4. Il est constant qu'un arrêté portant obligation de quitter le territoire sans délai assortie d'une interdiction de retour pour une durée d'un an a été pris à l'encontre de l'intéressé par le préfet de Vaucluse le 14 janvier 2025. Une interdiction de retour d'une durée de deux ans en complément de cette interdiction de retour d'un an soit une durée totale de 3 ans a ensuite été édictée par arrêté du préfet de Vaucluse du 14 mars 2025. L'arrêté attaqué prononce une interdiction de retour de 2 ans en complément de la précédente soit une durée totale de 5 ans à compter de l'exécution de l'arrêté du 14 janvier 2025. Les éléments relatifs à sa situation dont fait état le requérant tenant au dépôt d'un titre de séjour en Espagne, pays dans lequel il résiderait, et à ce qu'il ne serait que de passage en France ne sont pas constitutifs de circonstances humanitaires susceptibles de conduire l'autorité administrative à ne pas prolonger l'interdiction de retour sur le territoire français dont M. B fait l'objet. Dans ces conditions, en fixant à deux ans la durée de l'interdiction de retour sur le territoire français prise à son encontre, le préfet du Gard n'a pas commis d'erreur d'appréciation dans l'application des articles précités.

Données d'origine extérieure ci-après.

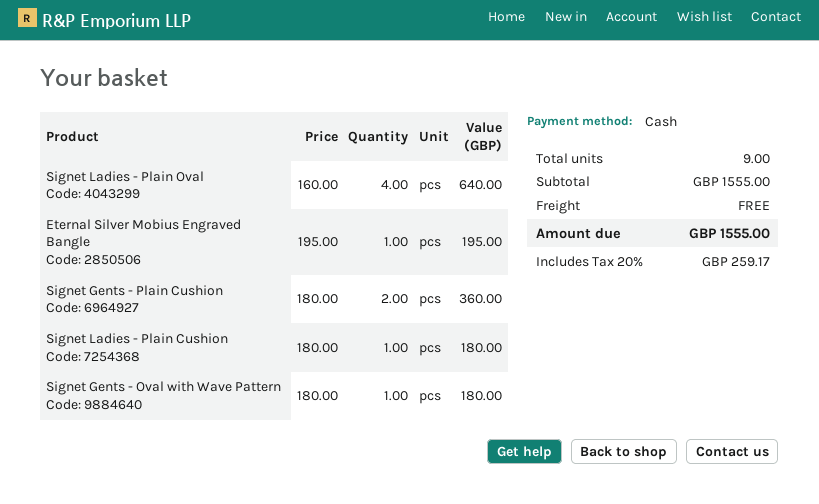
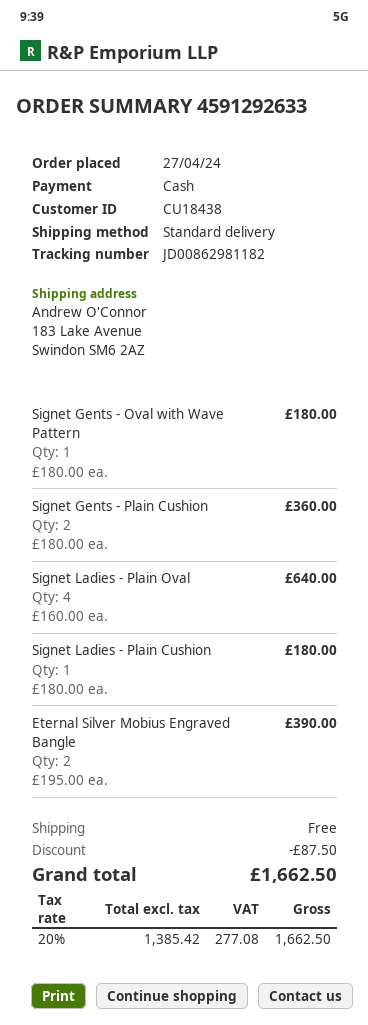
Eternal Silver Mobius Engraved Bangle: 1 x 195.00 = 195.00 -> 2 x 195.00 = 390.00
discount: none -> 87.50
tax: 20% = 259.17 -> 20% = 277.08
total: 1555.00 -> 1662.50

5. Il résulte de tout ce qui précède que la requête de M. B doit être rejetée.

D E C I D E :

Article 1er : La requête de M. B est rejetée.

Article 2 : Le présent jugement sera notifié à M. A B, au préfet de Vaucluse et à Me Jolivet.

Rendu public par mise à disposition au greffe le 1er juillet 2025.

La magistrate désignée,

A. BOURJADE

La greffière,

E. PAQUIER

La République mande et ordonne au préfet de Vaucluse, en ce qui le concerne, ou à tous commissaires de justice à ce requis en ce qui concerne les voies de droit commun contre les parties privées, de pourvoir à l'exécution de la présente décision.